Needless to say, the NCAA, a paragon of virtue that it is, announced that it would look for new hosts for its five championships that was originally set to be played in New Jersey next year. In a news release that appears to have been a response to New Jersey’s plans, NCAA executive vice president of championships and alliances Mark Lewis said, “Maintaining the integrity of sports and protecting student-athlete well-being are at the bedrock of the NCAA’s mission, and are reflected in our policies prohibiting the hosting of our championships in states that provide for single game sports wagering.”
“Consistent with our policies and beliefs, the law in New Jersey requires that we no longer host championships in the state,” Lewis added.

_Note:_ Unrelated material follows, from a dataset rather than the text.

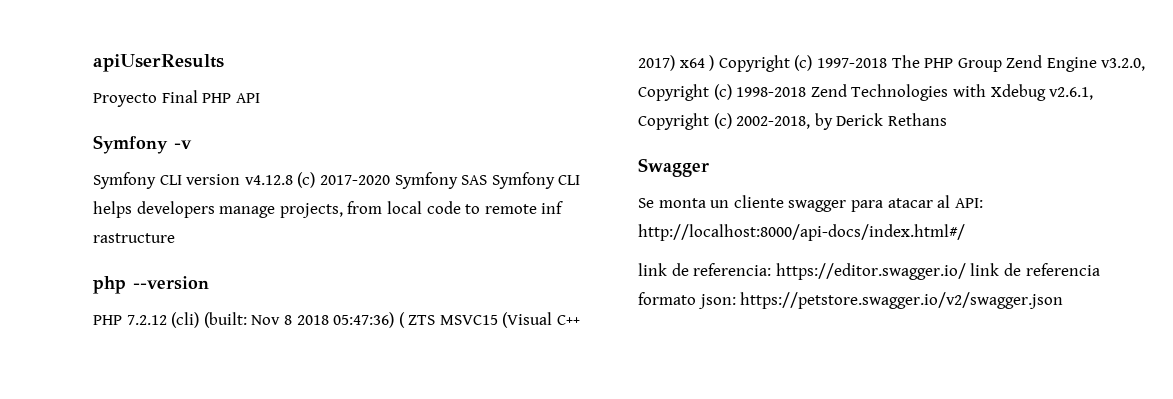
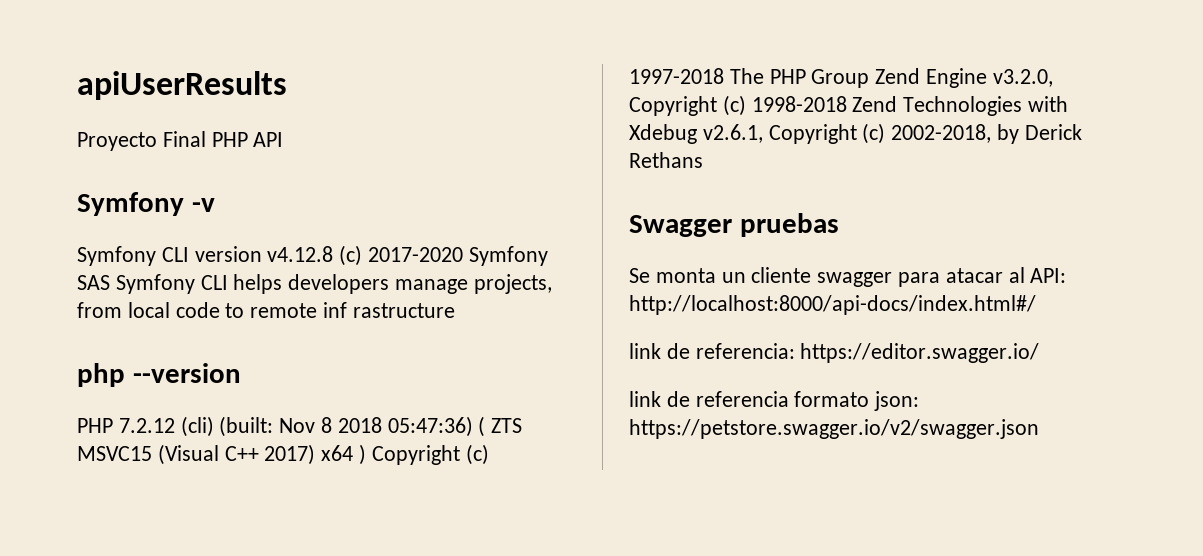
- Swagger
+ Swagger pruebas
- link de referencia: https://editor.swagger.io/ link de referencia formato json: https://petstore.swagger.io/v2/swagger.json
+ link de referencia: https://editor.swagger.io/
+ link de referencia formato json: https://petstore.swagger.io/v2/swagger.json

In addition to the NCAA, the National Football League, the National Basketball Association, the National Hockey League, and Major League Baseball have all been up in arms over New Jersey’s plans to legalize sports betting. Late last week, Steven Stradbrooke reported that the sports leagues even are gearing up for a legal battle with the addition of Paul Clement, the former US Solicitor General under President George W. Bush, to their legal team. Ironically, as Stradbrooke pointed out, leading the fight on behalf of the state will be Theodore Olson, Clement’s predecessor as US Solicitor General.
With both sides ramping up, you would expect to have a lengthy battle akin to the Battle of Minas Tirith in Lord of the Rings: The Return of the King. But some on the side of the state aren’t all that worried about the lawsuit, including Sen. Raymond Lezniak, one of the primary proponents of legalizing sports betting in New Jersey. Despite having a contentious relationship with New Jersey governor Chris Christie, Lezniak is on board with Christie’s grand vision of allowing sports betting to happen in the state, pointing out that the lawsuits filed by the pro sports leagues will “deter New Jersey residents from being able to place a bet on their favorite sporting events and enjoy the action at one of Atlantic City’s casinos”.

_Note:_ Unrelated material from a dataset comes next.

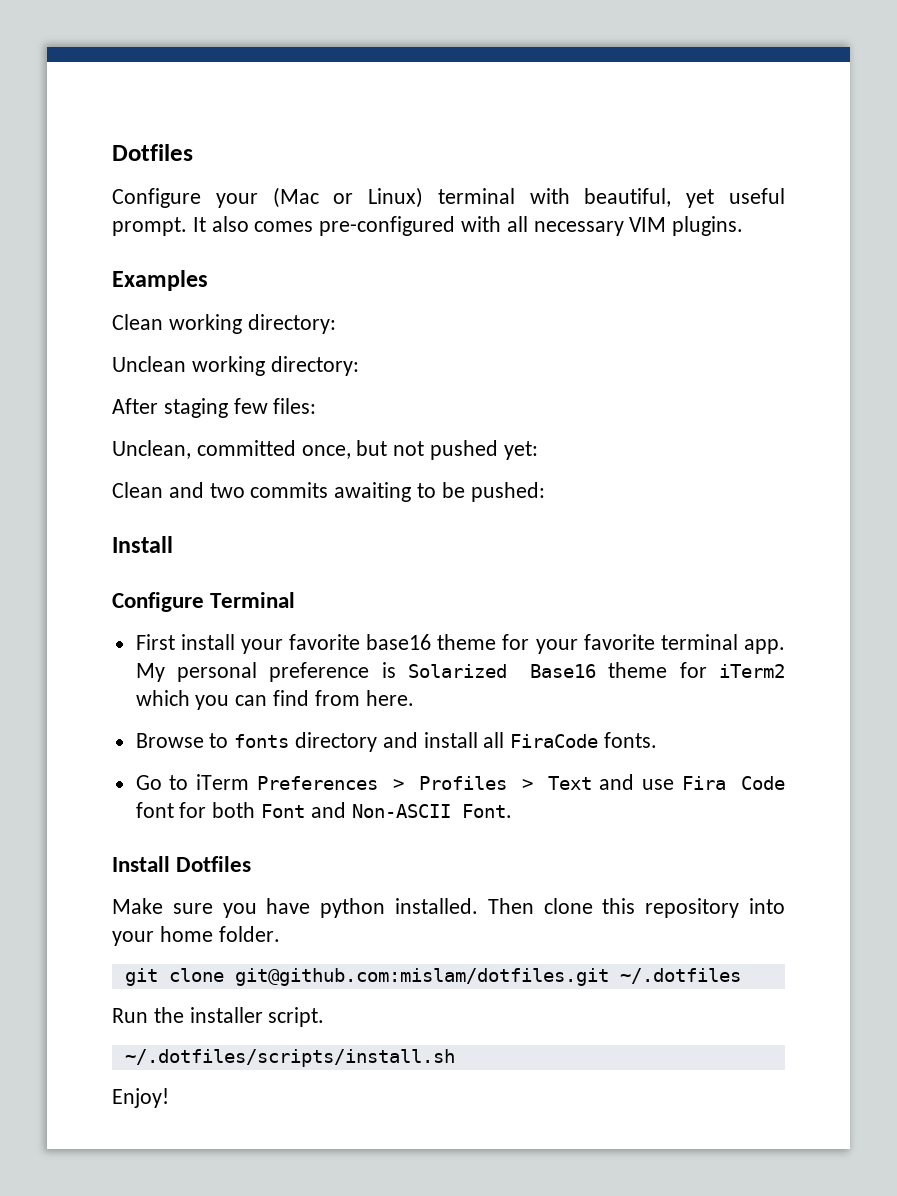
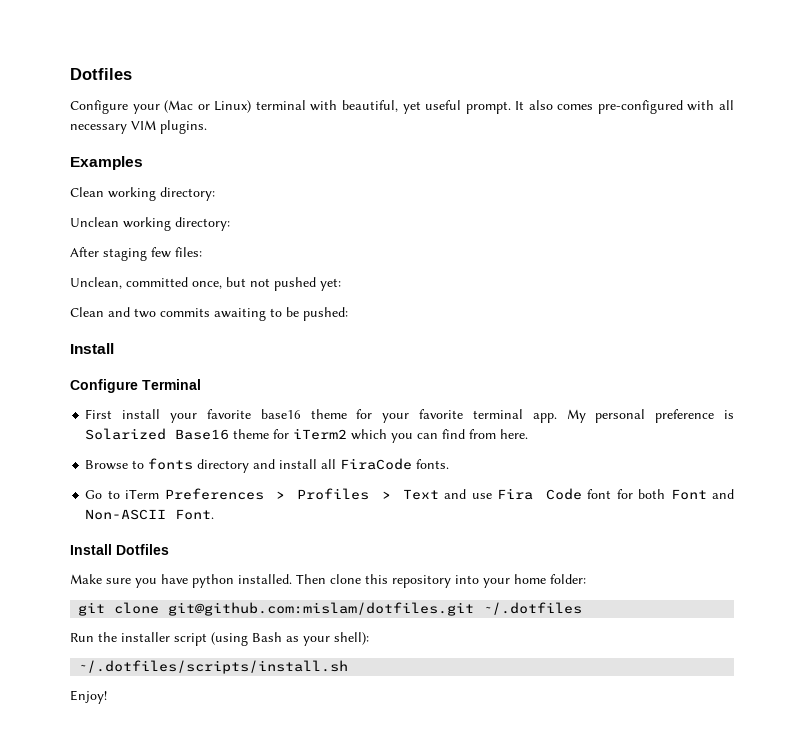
- Then clone this repository into your home folder.
+ Then clone this repository into your home folder:
- Run the installer script.
+ Run the installer script (using Bash as your shell):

For his part, Christie has been front-and-center in this issue, having come out in full regalia earlier this year to dare the sports leagues to stop his intentions of legalizing ports betting in the state despite being knowingly aware that there’s a federal law (the Professional and Amateur Sports Protection Act) on sports betting on all but four states – Nevada, Delaware, Oregon, and Montana – and that he would get sued over his decision. “It will be another exciting way to add to the experience here in Atlantic City, and I know this is something people have been waiting for for a long time,” the governor said before adding, “if someone wants to stop us, then they’ll have to take action to try and stop us.”
Turns out, the professional sports leagues have taken him up on that offer, yet it seems that the state remains undeterred over the impending legal proceedings. They’re so confident that the state Division of Gaming Enforcement even published regulations for sports betting in the New Jersey Register earlier this week. That’s how confident they are.
David Rebuck, the division’s director, explained the regulations, saying that “With the publication of these regulations, New Jersey ensures effective regulation and oversight of sports wagering, consistent with its longstanding nationwide reputation for maintaining integrity and instilling public confidence in gaming operations.”
“The Division of Gaming Enforcement will begin processing applications submitted by any interested party seeking licensure,” Rebuck adds.
“We are confident that there will be no legal impediments; if the court finds differently, we will consider all of the options before us.”
The lines in the sand have definitely been drawn and it certainly looks like the state of New Jersey isn’t backing down by any means. Expect more fireworks from both sides to come out before the year ends. Something tells us this fight is far from over. Far, far from it.
Where’s Michael Buffer when you need him?